Journey to a Multi-Connection Server

· 14 min read
Haril Song
Owner, Software Engineer at 42dot

banner

Overview

Implementing a server application that can handle multiple client requests simultaneously is now very easy. Just using Spring MVC alone can get you there in no time. However, as an engineer, I am curious about the underlying principles. In this article, we will embark on a journey to reflect on the considerations that were made to implement a multi-connection server by questioning the things that may seem obvious.

info

You can check the example code on GitHub.

Socket

The first destination is 'Socket'. From a network programming perspective, a socket is a communication endpoint used like a file to exchange data over a network. The description 'used like a file' is important because it is accessed through a file descriptor (fd) and supports I/O operations similar to files.

Why are sockets identified by fd instead of port?

While sockets can be identified using one's IP, port, and the other party's IP and port, using fd is preferred because sockets have no information until a connection is accepted, and more data is needed than just a simple integer like fd.

To implement a server application using sockets, you need to go through the following steps:

  • Create a socket with socket()
  • Prepare for connection with bind(), listen()
  • Accept a connection with accept()
  • Allocate another socket immediately after accepting = needs to be able to accept other connections

The socket used for connections is called a listening socket. This listening socket only serves to accept connections, so a separate socket is created and used for communication with each client.

Now that we have seen how connections are established and maintained between the server and clients, let's implement a server application in Java.

Single Process Server

try (ServerSocket serverSocket = new ServerSocket(PORT)) {
while (true) {
try (
Socket clientSocket = serverSocket.accept();
BufferedReader in = new BufferedReader(new InputStreamReader(clientSocket.getInputStream()));
PrintWriter out = new PrintWriter(clientSocket.getOutputStream(), true)
) {
String inputLine;
while ((inputLine = in.readLine()) != null) {
System.out.println("Echo: " + inputLine);
}
System.out.println("Client disconnected.");
} catch (IOException e) {
System.out.println("Exception in connection with client: " + e.getMessage());
}
}
} catch (IOException e) {
System.out.println("Could not listen on port " + PORT + ": " + e.getMessage());
}
  1. Bind the port to ServerSocket and wait for client requests in an infinite loop.
  2. When a client request occurs, call accept() to accept the connection and create a new Socket.
  3. Use the Socket with streams to read or write data.

With the socket concept we discussed earlier, a simple server application has been completed. Now, even you, the reader of this article, can implement a server application without using a framework 🎉.

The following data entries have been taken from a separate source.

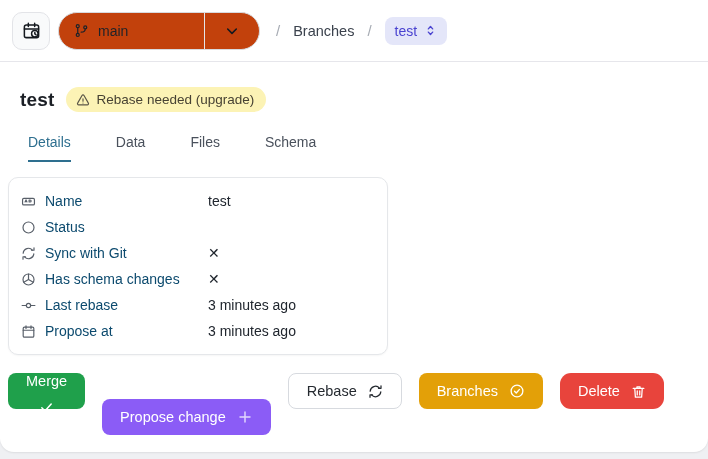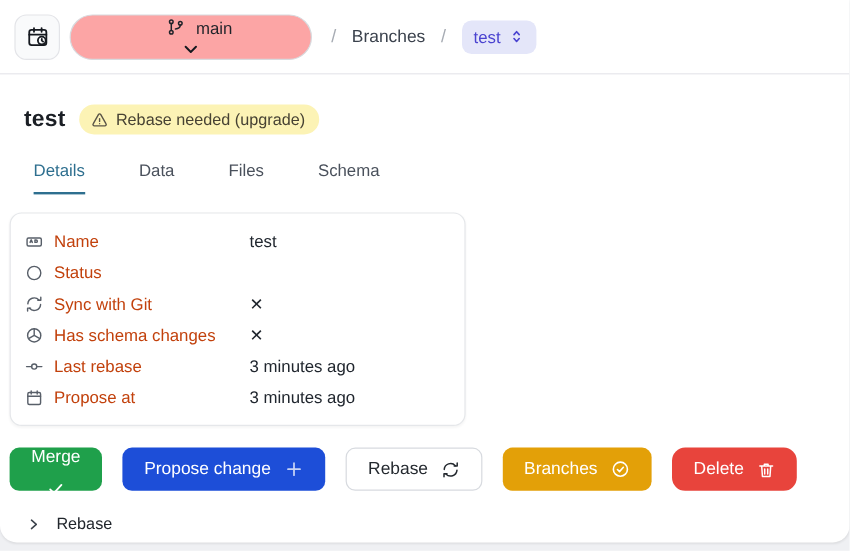--- a/index.html
+++ b/index.html
@@ -38,11 +38,10 @@
     height:38px; width:202px;
     border:1px solid #d8dade;
     border-radius:19px;
-    background:#fca5a5;
+    background:#c2410c;
     display:flex; align-items:center;
     cursor:pointer;
     overflow:hidden;
-    flex-direction:column;
   }
   .branch-pill .val {
     flex:1; display:flex; align-items:center; gap:9px;

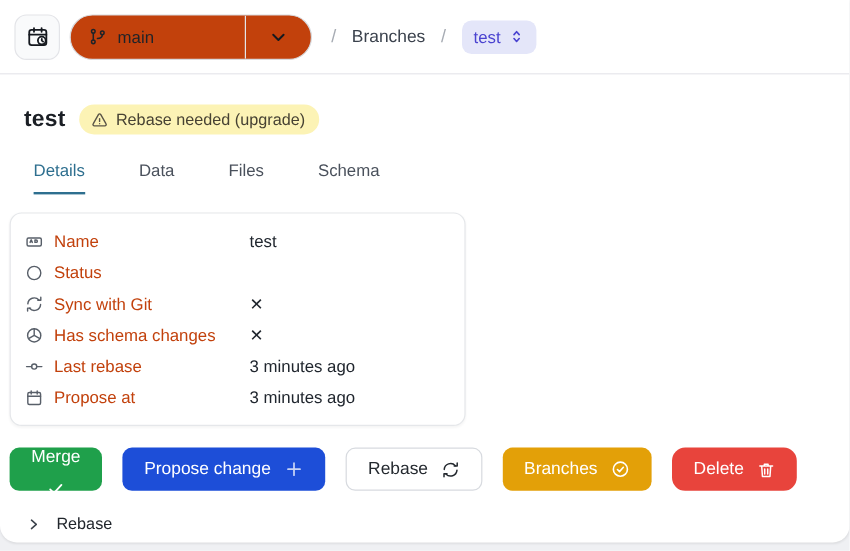--- a/index.html
+++ b/index.html
@@ -107,7 +107,7 @@
   .d-label {
     width:187px;
     display:flex; align-items:center; gap:9px;
-    color:#c2410c;
+    color:#0c4a6e;
   }
   .d-label svg { color:#585f69; flex:none; }
   .d-value { color:#20262e; }

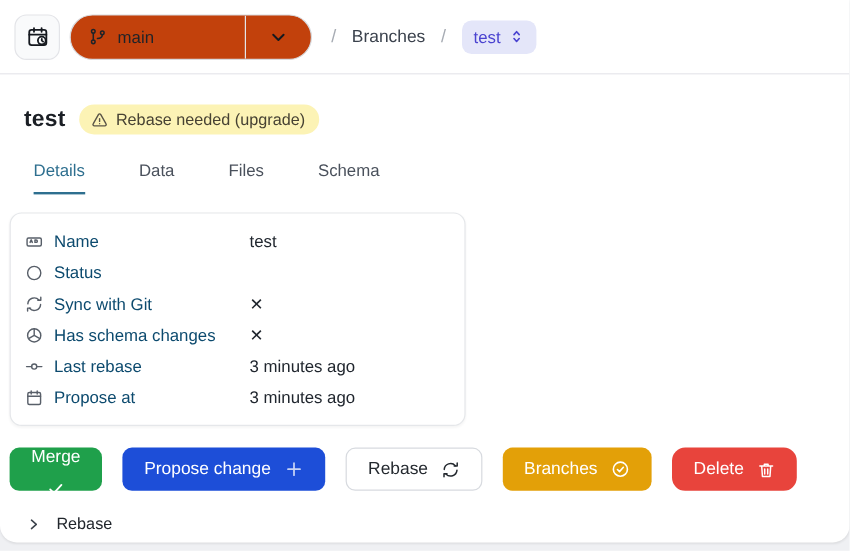--- a/index.html
+++ b/index.html
@@ -128,7 +128,7 @@
     white-space:nowrap;
   }
   .btn-merge   { background:#1fa04b;flex-direction:column; }
-  .btn-propose { background:#1d4ed8; }
+  .btn-propose { background:#8b5cf6;margin-top:26px; }
   .btn-rebase  { background:#fff; color:#24292f; border:1px solid #d7dadf; }
   .btn-validate{ background:#e3a008; }
   .btn-delete  { background:#e8443c;border-radius:11px; }

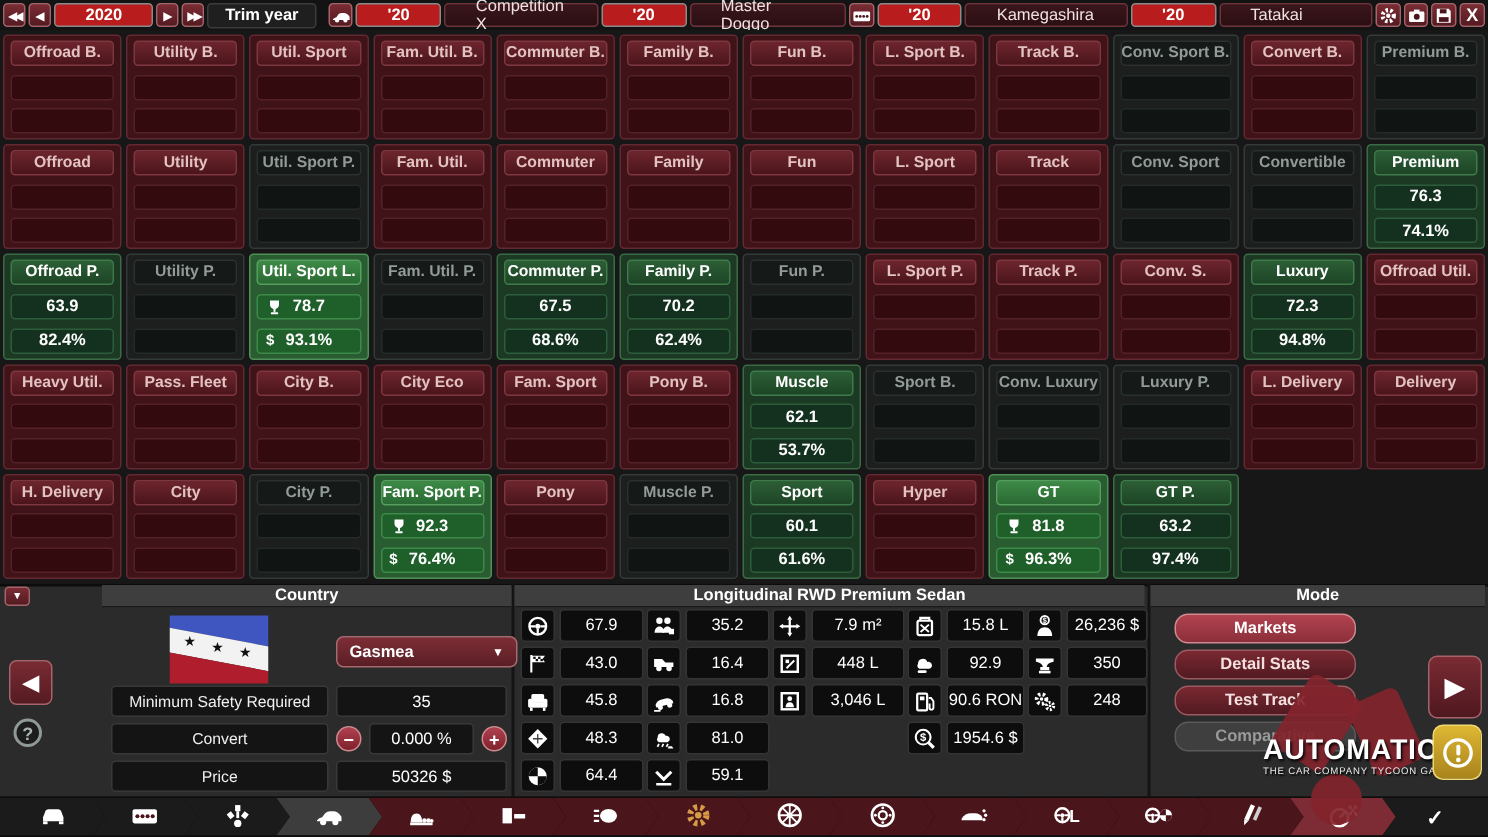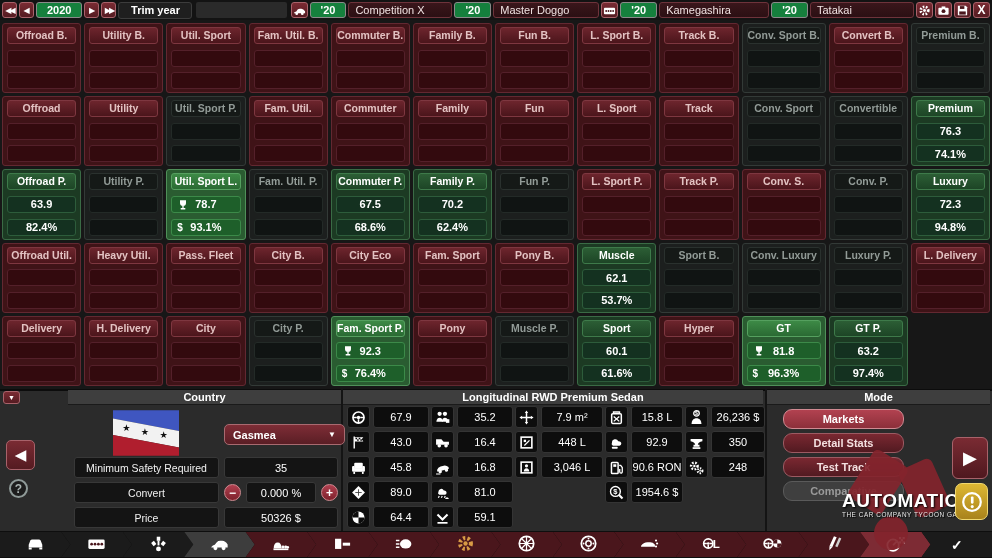--- a/index.html
+++ b/index.html
@@ -10,7 +10,7 @@
   #topbar { position:absolute; top:0; left:0; width:992px; height:20px; background:#131313; display:flex; align-items:center; gap:2px; padding:2px 2px; }
   .tb-btn { background:linear-gradient(#7a2b33,#541b21); border:1px solid #a8626a; border-radius:3px; color:#fff; height:16px; min-width:15px; display:flex; align-items:center; justify-content:center; font-size:8px; cursor:pointer; padding:0 1px; }
   .tb-btn svg { width:13px; height:13px; }
-  .tb-box { background:#15803d; border:1px solid #8a8a8a; border-radius:3px; color:#fff; font-weight:bold; font-size:11px; height:16px; display:flex; align-items:center; justify-content:center; padding:0 10px; }
+  .tb-box { background:#b91c1c; border:1px solid #8a8a8a; border-radius:3px; color:#fff; font-weight:bold; font-size:11px; height:16px; display:flex; align-items:center; justify-content:center; padding:0 20px; }
   .tb-tab { background:#1f1f1f; border:1px solid #3c3c3c; border-radius:3px; color:#fff; font-weight:bold; font-size:11px; height:17px; width:74px; display:flex; align-items:center; justify-content:center; }
   .tb-spacer { flex:1; background:#2a2a2a; border-radius:2px; height:16px; margin:0 2px; }
   .tb-field { background:linear-gradient(#3a161b,#2b0f13); border:1px solid #6e333b; border-radius:3px; color:#f0e2e2; font-size:11px; height:16px; display:flex; align-items:center; padding:0 6px; }

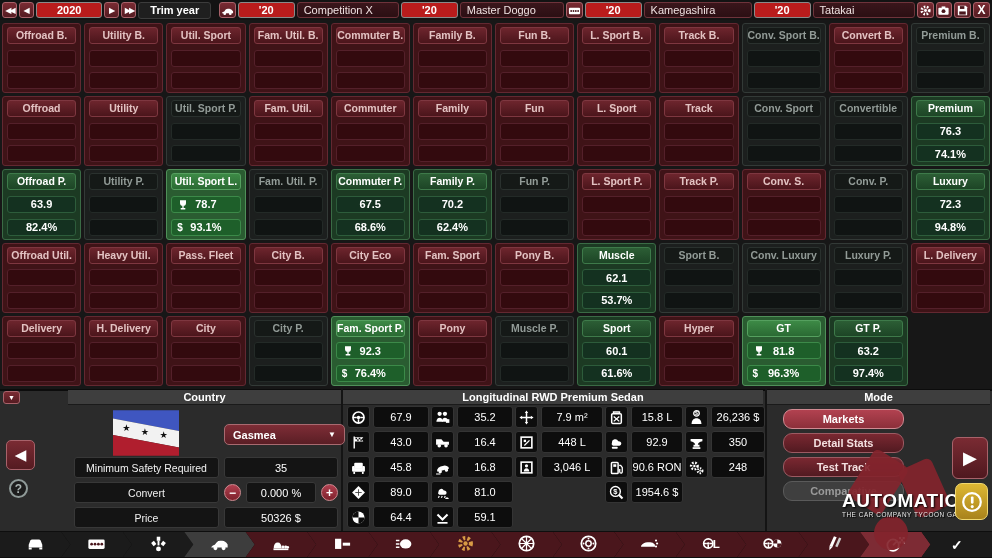--- a/index.html
+++ b/index.html
@@ -13,7 +13,7 @@
   .tb-box { background:#b91c1c; border:1px solid #8a8a8a; border-radius:3px; color:#fff; font-weight:bold; font-size:11px; height:16px; display:flex; align-items:center; justify-content:center; padding:0 20px; }
   .tb-tab { background:#1f1f1f; border:1px solid #3c3c3c; border-radius:3px; color:#fff; font-weight:bold; font-size:11px; height:17px; width:74px; display:flex; align-items:center; justify-content:center; }
   .tb-spacer { flex:1; background:#2a2a2a; border-radius:2px; height:16px; margin:0 2px; }
-  .tb-field { background:linear-gradient(#3a161b,#2b0f13); border:1px solid #6e333b; border-radius:3px; color:#f0e2e2; font-size:11px; height:16px; display:flex; align-items:center; padding:0 6px; }
+  .tb-field { background:linear-gradient(#3a161b,#2b0f13); border:1px solid #6e333b; border-radius:3px; color:#f0e2e2; font-size:11px; height:16px; display:flex; align-items:center; padding:0 20px; }
   .w-comp { width:104px; } .w-mast { width:106px; } .w-kame { width:110px; } .w-tata { width:104px; }
 
   

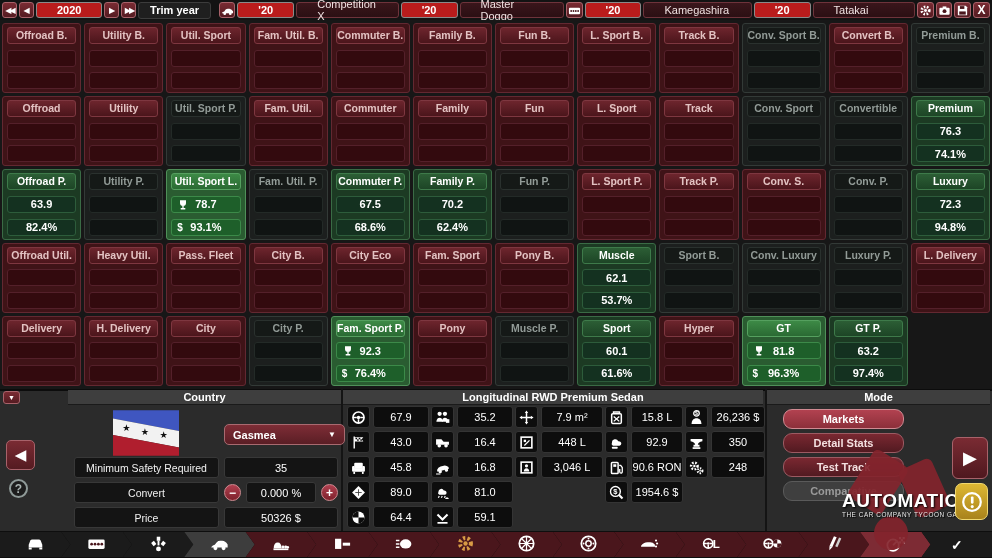--- a/index.html
+++ b/index.html
@@ -356,11 +356,6 @@
         <div class="cell-slot"></div>
         <div class="cell-slot"></div>
       </div>
-      <div class="cell dark">
-        <div class="cell-head">Conv. P.</div>
-        <div class="cell-slot"></div>
-        <div class="cell-slot"></div>
-      </div>
       <div class="cell green">
         <div class="cell-head">Luxury</div>
         <div class="cell-slot">

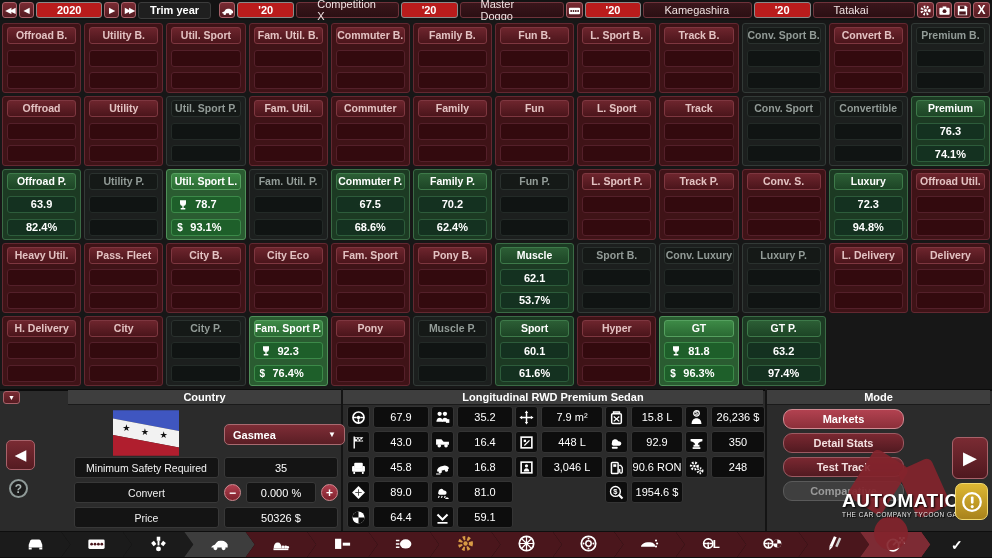--- a/index.html
+++ b/index.html
@@ -601,7 +601,7 @@
             <path d="M4 7h6M7 4v6" stroke="#3e3e3e" stroke-width="0.8"></path>
           </svg>
         </div>
-        <div class="stat-value">89.0</div>
+        <div class="stat-value">48.3</div>
       </div>
       <div class="stat-row">
         <div class="stat-icon">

However, this server application has some drawbacks. It is difficult to handle multiple requests simultaneously. Since it operates in a single process, it can only handle one request at a time, and subsequent requests can only be processed after the previous connection is terminated.

Let's look at an example.

The response for hello1 comes back fine, but you can see that the response for hello2 only arrives after the connection for hello1 is terminated.

  • While there is no issue when a single client connects, there is a problem when multiple clients connect.
  • If multiple clients connect, the subsequent ones have to wait in a queue until the initial connection is terminated.
  • Inability to handle multiple requests simultaneously leads to inefficient resource utilization.

To address this issue, two approaches can be considered:

  • Multi-process
  • Multi-thread

Directly handling multi-processes in Java is challenging. Let's set aside the regret and move on to multi-threading.

Multi-threaded Server

try (ServerSocket serverSocket = new ServerSocket(PORT)) {
LOGGER.info("Server is running on port " + PORT);

while (true) {
Socket clientSocket = serverSocket.accept(); // Main thread accepts the request and creates a client socket
new Thread(new ClientHandler(clientSocket)).start(); // Delegates to a worker thread
}
} catch (IOException e) {
LOGGER.severe("Could not listen on port " + PORT + ": " + e.getMessage());
}
public class ClientHandler implements Runnable {
// omitted...

@Override
public void run() {
try (
BufferedReader in = new BufferedReader(new InputStreamReader(clientSocket.getInputStream()));
PrintWriter out = new PrintWriter(clientSocket.getOutputStream(), true)
) {
String inputLine;
while ((inputLine = in.readLine()) != null) {
out.println("Echo: " + inputLine); // Echo back the received message
}
} catch (IOException e) {
LOGGER.severe("Error handling client: " + e.getMessage());
} finally {
try {
clientSocket.close();
} catch (IOException e) {
LOGGER.severe("Failed to close client socket: " + e.getMessage());
}
}
}
}

By creating a new thread for each request, multiple requests can now be handled simultaneously. So, is our journey complete here? Considering the characteristics of the JVM, it seems like there is room for further optimization.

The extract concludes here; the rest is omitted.